🤖 AI Summary
State-of-the-art voice editing models (e.g., Voicebox) generate highly realistic, subjectively undetectable manipulated speech, rendering existing anti-spoofing detectors ineffective. Method: We introduce SINE, the first benchmark specifically designed for detecting seamless voice editing—built upon Voicebox to produce high-fidelity, fine-grained tampered samples—and propose a context-aware joint detection-and-localization evaluation framework enabling cross-editing-method generalization. Our approach integrates self-supervised representations (Wav2Vec 2.0 and HuBERT) with multi-task modeling. Contribution/Results: The proposed self-supervised detector achieves >92% AUC on SINE, with mean editing-boundary localization error <30 ms—substantially outperforming supervised baselines—while demonstrating strong robustness in cross-model transfer. This work fills dual gaps: the absence of high-quality seamless editing evaluation data and a principled assessment paradigm.
📝 Abstract
Neural speech editing advancements have raised concerns about their misuse in spoofing attacks.

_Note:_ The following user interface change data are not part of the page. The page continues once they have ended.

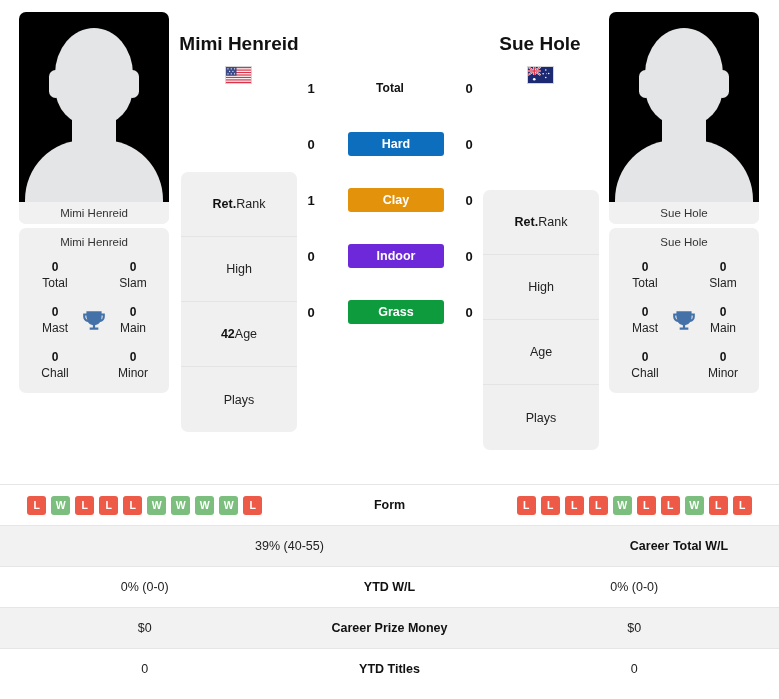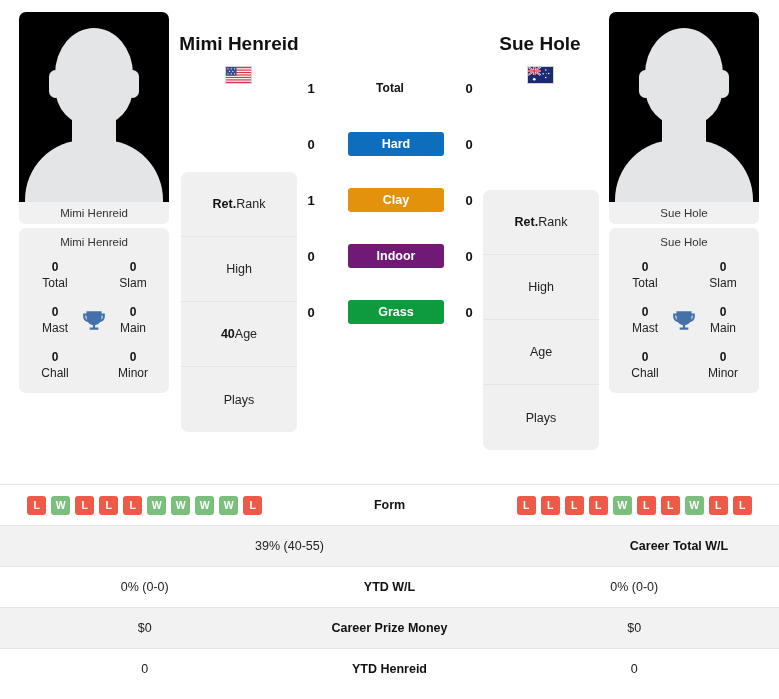--- a/index.html
+++ b/index.html
@@ -252,21 +252,21 @@
     <div class="info-card left">
       <div class="info-cell">
         <div class="info-val">Ret.</div>
         <div class="info-lab">Rank</div>
       </div>
       <div class="info-cell">
         <div class="info-val"></div>
         <div class="info-lab">High</div>
       </div>
       <div class="info-cell">
-        <div class="info-val">40</div>
+        <div class="info-val">42</div>
         <div class="info-lab">Age</div>
       </div>
       <div class="info-cell">
         <div class="info-val"></div>
         <div class="info-lab">Plays</div>
       </div>
     </div>
 
     <div class="info-card right">
       <div class="info-cell">
@@ -349,21 +349,21 @@
           <div class="h2h-pill" style="background: rgb(13, 110, 189);">Hard</div>
           <div class="h2h-score">0</div>
         </div>
         <div class="h2h-row">
           <div class="h2h-score">1</div>
           <div class="h2h-pill" style="background: rgb(226, 146, 11);">Clay</div>
           <div class="h2h-score">0</div>
         </div>
         <div class="h2h-row">
           <div class="h2h-score">0</div>
-          <div class="h2h-pill" style="background: #701a75;">Indoor</div>
+          <div class="h2h-pill" style="background: #6d28d9;">Indoor</div>
           <div class="h2h-score">0</div>
         </div>
         <div class="h2h-row">
           <div class="h2h-score">0</div>
           <div class="h2h-pill" style="background: rgb(13, 155, 62);">Grass</div>
           <div class="h2h-score">0</div>
         </div>
       </div>
 
   </div>
@@ -409,18 +409,18 @@
         <div class="tmid">YTD W/L</div>
         <div class="tside">0% (0-0)</div>
       </div>
       <div class="trow alt">
         <div class="tside">$0</div>
         <div class="tmid">Career Prize Money</div>
         <div class="tside">$0</div>
       </div>
       <div class="trow">
         <div class="tside">0</div>
-        <div class="tmid">YTD Henreid</div>
+        <div class="tmid">YTD Titles</div>
         <div class="tside">0</div>
       </div>
     </div>
 
 </div>
 
 </body></html>

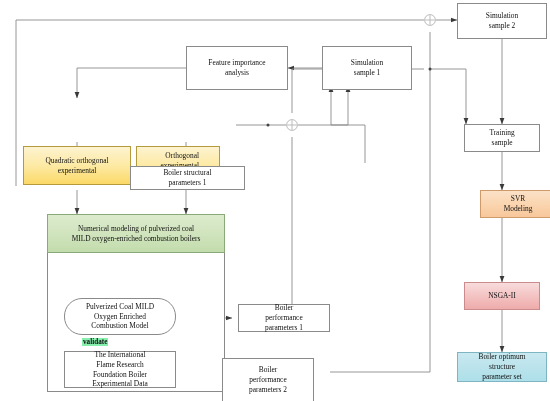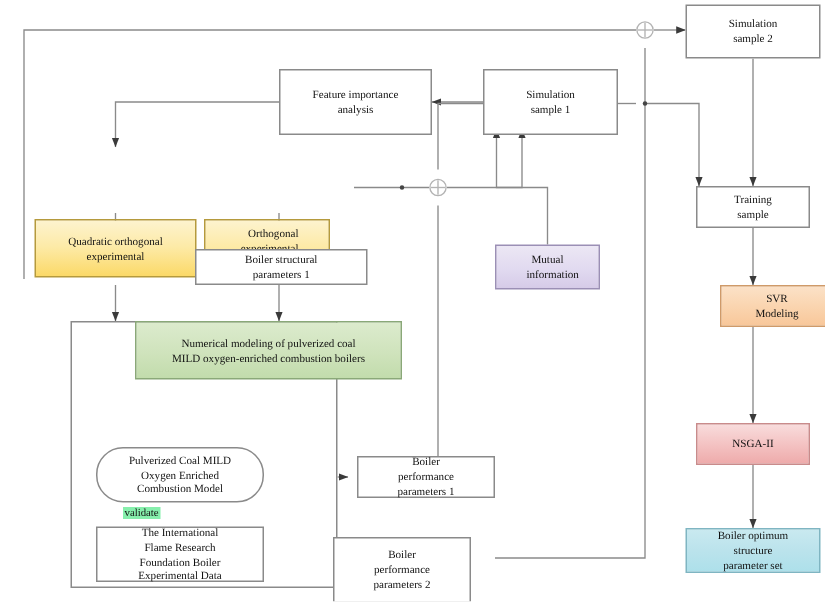--- a/index.html
+++ b/index.html
@@ -50,20 +50,21 @@
     z-index: 1;
   }
   .wire-label {
     position: absolute;
     font-size: 7.2px;
     color: #111111;
     z-index: 4;
     background: #86efac;
     padding: 0 1px;
     white-space: nowrap;
+    font-weight: bold;
   }
 </style>
 </head>
 <body>
 
 <div id="canvas">
 
   <svg id="wires" viewBox="0 0 550 401" xmlns="http://www.w3.org/2000/svg">
     <defs>
       <marker id="arw" markerWidth="7" markerHeight="7" refX="6.2" refY="3" orient="auto" markerUnits="userSpaceOnUse">
@@ -157,29 +158,26 @@
 
   <div class="node plain" style="left:464px; top:124px; width:76px; height:28px;">
     <span>Training sample</span>
   </div>
 
 
   <div class="node plain" style="left:130px; top:166px; width:115px; height:24px;">
     <span>Boiler structural parameters 1</span>
   </div>
 
-  <div class="node purple" style="left:330px; top:163px; width:70px; height:30px;">
-    <span>Mutual information</span>
-  </div>
 
   <div class="node orange" style="left:464px; top:190px; width:76px; height:28px;">
     <span>SVR Modeling</span>
   </div>
 
-  <div class="node green" style="left:47px; top:214px; width:178px; height:39px;margin-left:43px;">
+  <div class="node green" style="left:47px; top:214px; width:178px; height:39px;">
     <span>Numerical modeling of pulverized coal MILD oxygen-enriched combustion boilers</span>
   </div>
 
   <div class="node plain" style="left:64px; top:298px; width:112px; height:37px;border-radius:18px;">
     <span>Pulverized Coal MILD Oxygen Enriched Combustion Model</span>
   </div>
 
   <div class="node plain" style="left:64px; top:351px; width:112px; height:37px;">
     <span>The International Flame Research Foundation Boiler Experimental Data</span>
   </div>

Traditional partially edited speech corpora primarily focus on cut-and-paste edits, which, while maintaining speaker consistency, often introduce detectable discontinuities. Recent methods, like A extsuperscript{3}T and Voicebox, improve transitions by leveraging contextual information. To foster spoofing detection research, we introduce the Speech INfilling Edit (SINE) dataset, created with Voicebox. We detailed the process of re-implementing Voicebox training and dataset creation. Subjective evaluations confirm that speech edited using this novel technique is more challenging to detect than conventional cut-and-paste methods. Despite human difficulty, experimental results demonstrate that self-supervised-based detectors can achieve remarkable performance in detection, localization, and generalization across different edit methods. The dataset and related models will be made publicly available.